### What you should do
What you return must match the entries word for word, minus the pictures.

(Task material)

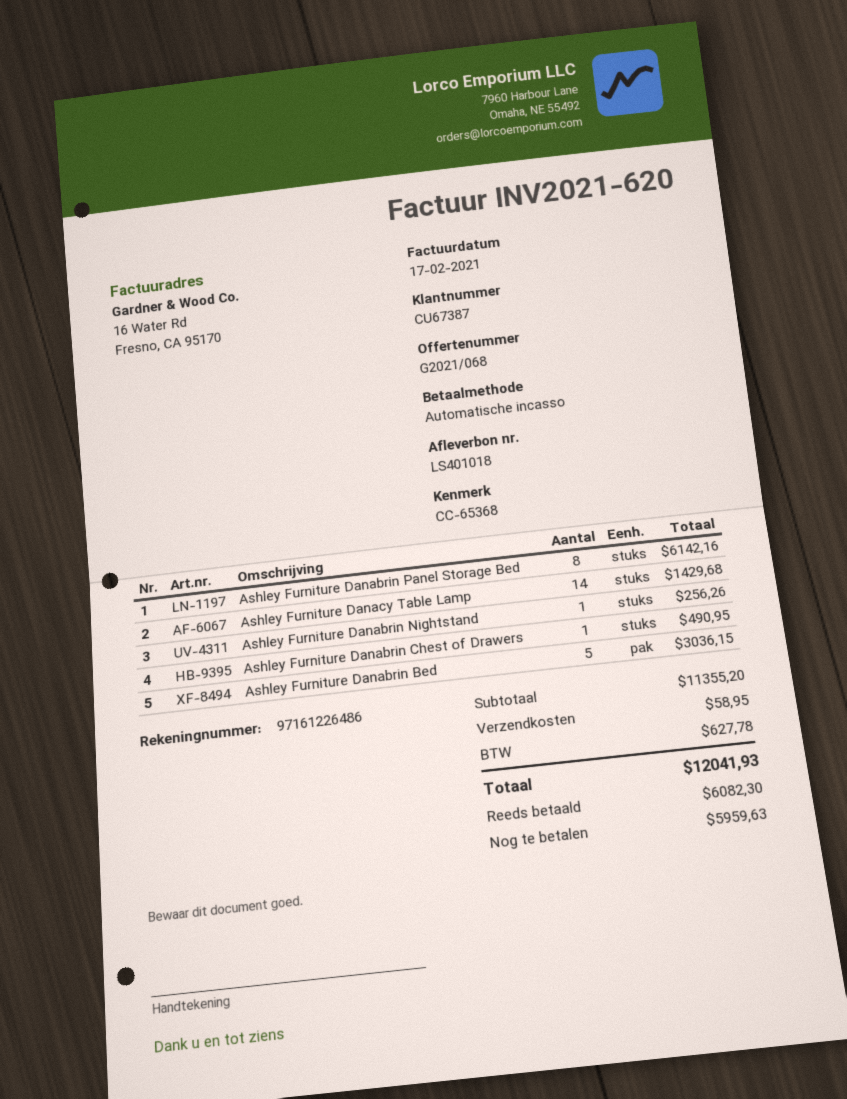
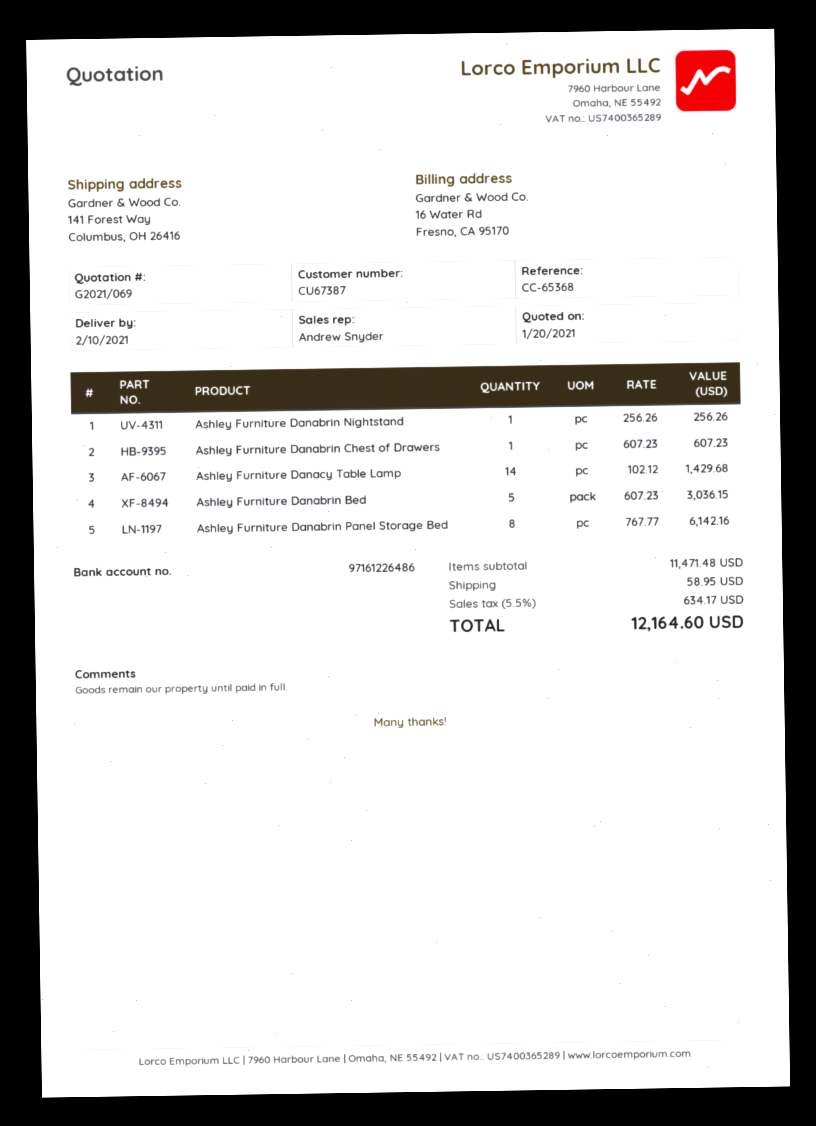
quote number: G2021/068 -> G2021/069
Ashley Furniture Danabrin Chest of Drawers: 1 for 490.95 -> 1 for 607.23
subtotal: 11355.20 -> 11471.48
tax: 627.78 -> 634.17
total: 12041.93 -> 12164.60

(End Task material)

### Answer section
quote number: G2021/068 -> G2021/069
Ashley Furniture Danabrin Chest of Drawers: 1 for 490.95 -> 1 for 607.23
subtotal: 11355.20 -> 11471.48
tax: 627.78 -> 634.17
total: 12041.93 -> 12164.60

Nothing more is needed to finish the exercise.